[Opening Entries supplied section]

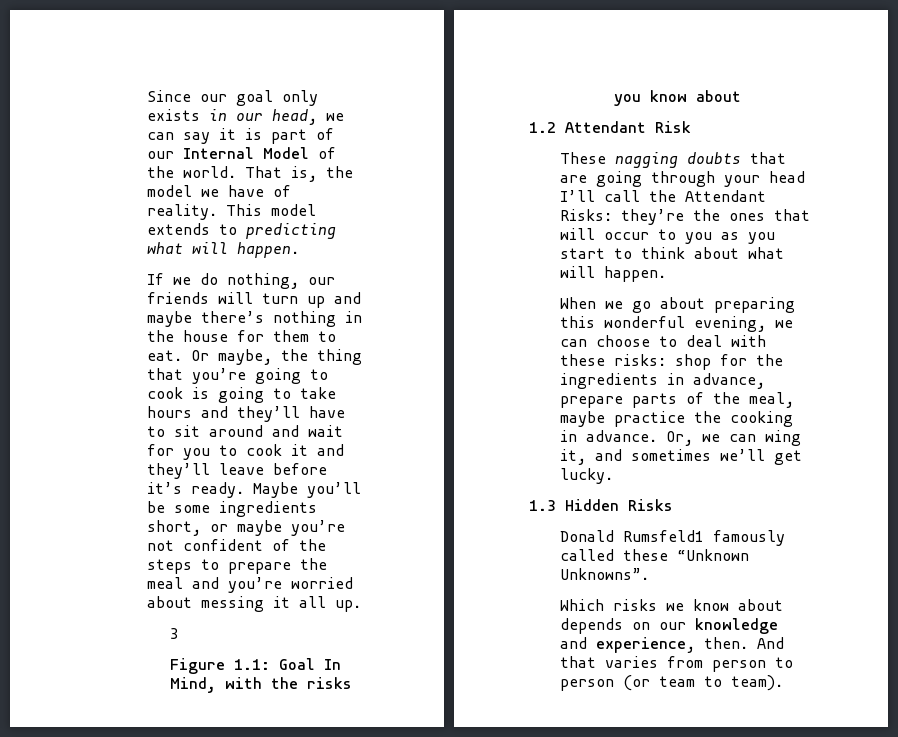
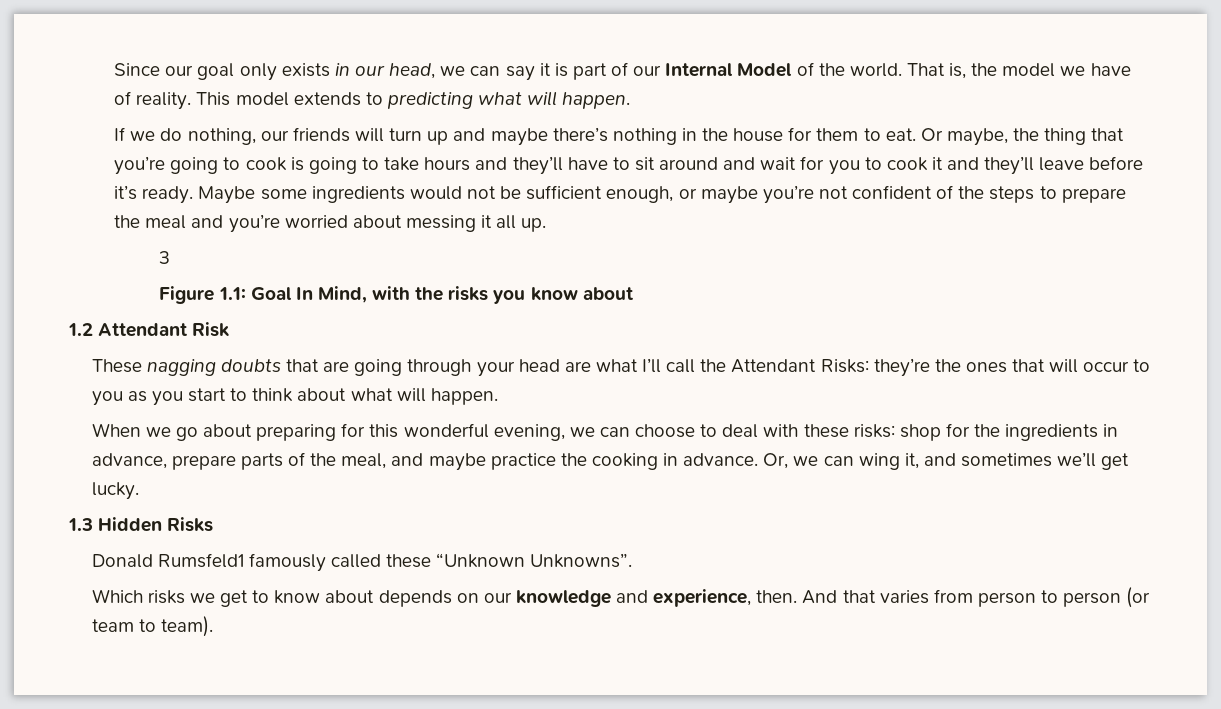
- Maybe you’ll be some ingredients short, or maybe you’re not confident of the steps to prepare the meal and you’re worried about messing it all up.
+ Maybe some ingredients would not be sufficient enough, or maybe you’re not confident of the steps to prepare the meal and you’re worried about messing it all up.
- These nagging doubts that are going through your head I’ll call the Attendant Risks: they’re the ones that will occur to you as you start to think about what will happen.
+ These nagging doubts that are going through your head are what I’ll call the Attendant Risks: they’re the ones that will occur to you as you start to think about what will happen.
- When we go about preparing this wonderful evening, we can choose to deal with these risks: shop for the ingredients in advance, prepare parts of the meal, maybe practice the cooking in advance.
+ When we go about preparing for this wonderful evening, we can choose to deal with these risks: shop for the ingredients in advance, prepare parts of the meal, and maybe practice the cooking in advance.
- Which risks we know about depends on our knowledge and experience, then.
+ Which risks we get to know about depends on our knowledge and experience, then.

[Closing Entries supplied section]

In the entries, the line containing "- Which risks" and every line after it through the last are to be duplicated exactly, and no other line is to be included.

- Which risks we know about depends on our knowledge and experience, then.
+ Which risks we get to know about depends on our knowledge and experience, then.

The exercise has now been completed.